The Texas Department of Family and Protective Services (DFPS) is responsible for investigating charges of abuse, neglect or exploitation of children, elderly adults and adults with disabilities. Prior to its creation in 2004, the agency had been called the Texas Department of Protective and Regulatory Services (PRS).[1][2]

According to the Texas Attorney General, DFPS is neither a juvenile nor an adult criminal justice agency.[3] The Texas Juvenile Justice Department is the state juvenile justice agency, while the Texas Department of Criminal Justice is the adult justice agency.

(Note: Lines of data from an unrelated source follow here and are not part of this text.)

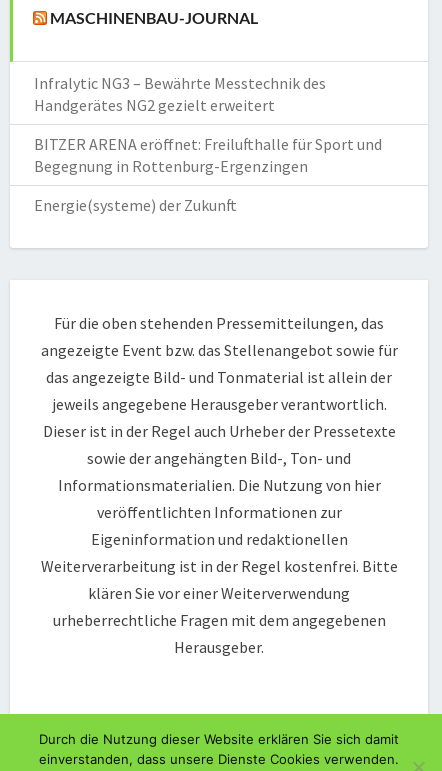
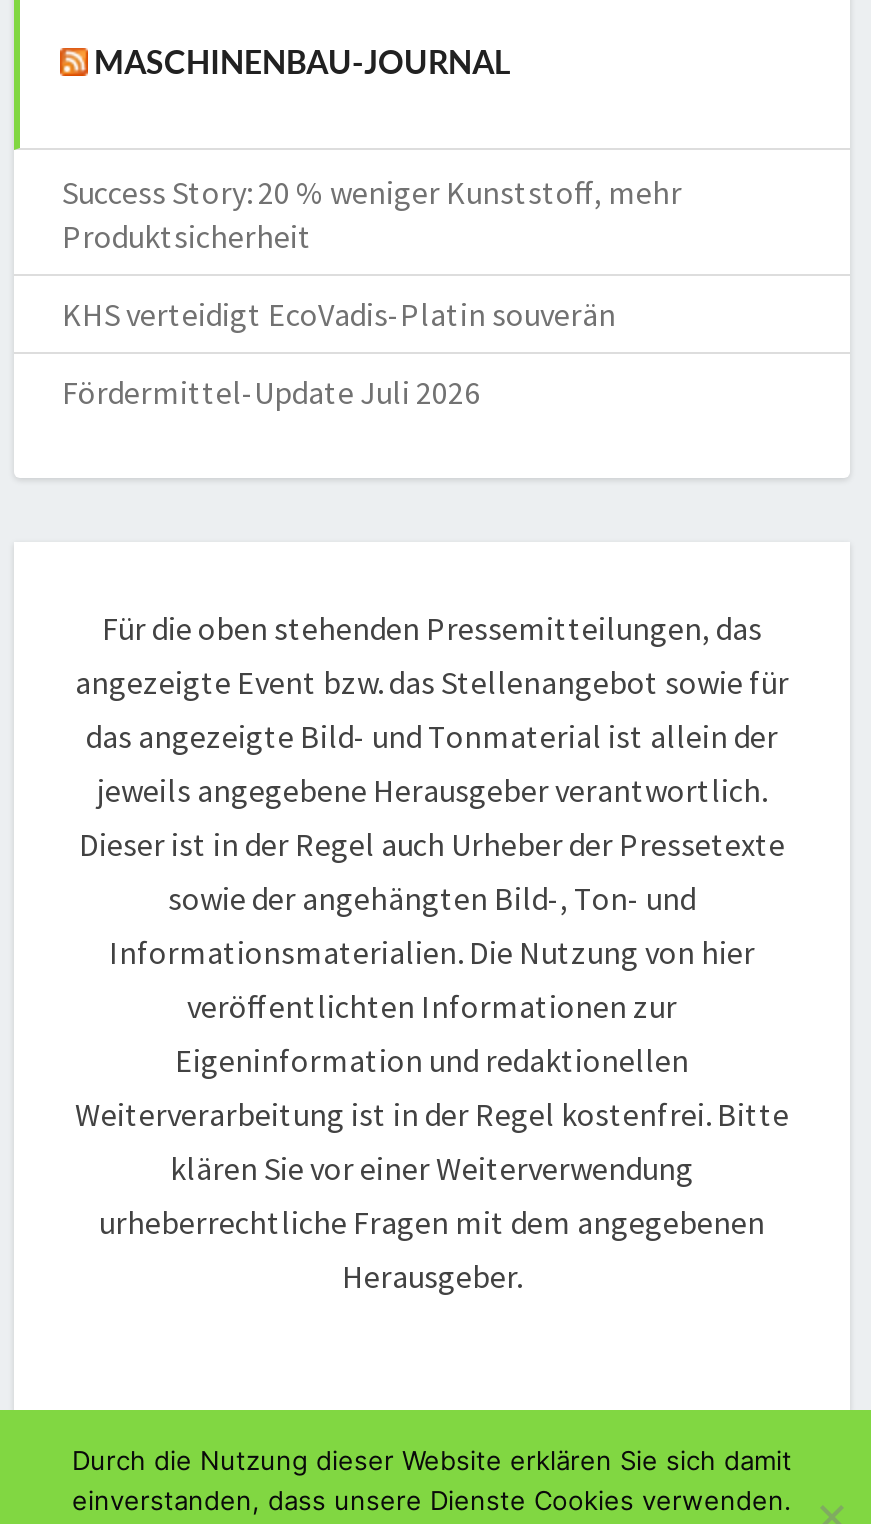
- Infralytic NG3 – Bewährte Messtechnik des
- Handgerätes NG2 gezielt erweitert
+ Success Story: 20 % weniger Kunststoff, mehr
+ Produktsicherheit

- BITZER ARENA eröffnet: Freilufthalle für Sport und
- Begegnung in Rottenburg-Ergenzingen
+ KHS verteidigt EcoVadis-Platin souverän

- Energie(systeme) der Zukunft
+ Fördermittel-Update Juli 2026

The agency is headquartered at the John H. Winters Human Services Center at 701 West 51st Street in Austin.[4]

History[edit]

It was created effective February 1, 2004 by House Bill 2292 of the 78th Texas Legislature (2003) as the first new agency in a major reorganization of Texas's health and human services system.[5] The change was made to help "consolidate organizational structures and functions, eliminate duplicative administrative systems, and streamline processes and procedures that guide the delivery of health and human services to Texans."[6]

Comptroller findings[edit]

DFPS has a documented history of issues with children placed in its care. A 2004 report by Texas Comptroller Carole Keeton Strayhorn was very critical of the Texas foster care system.[7] A follow-up statement with continued criticisms of the Texas foster care system was made in 2006 by the Comptroller, and renewed a request to have the governor create a Family and Protective Services Crisis Management Team.[8]

The Comptroller stated that in fiscal 2003, 2004 and 2005, respectively 30, 38 and 48 foster children died in the state's care. The number of foster children in the state's care increased 24 percent to 32,474 in Fiscal 2005, while the number of deaths increased 60 percent. Compared to the general population, a child is four times more likely to die in the Texas foster care system. In 2004, about 100 children were treated for poisoning from medications; 63 were treated for rape that occurred while under state care including four-year old twin boys, and 142 children gave birth. A 12-year-old boy died in December 2005, suffocated while being restrained from behind by an employee of the facility. Another died May 30, after drowning in a creek during a bicycle outing. A three-year old was treated for poisoning from an atypical, mind-altering anti-psychotic drug.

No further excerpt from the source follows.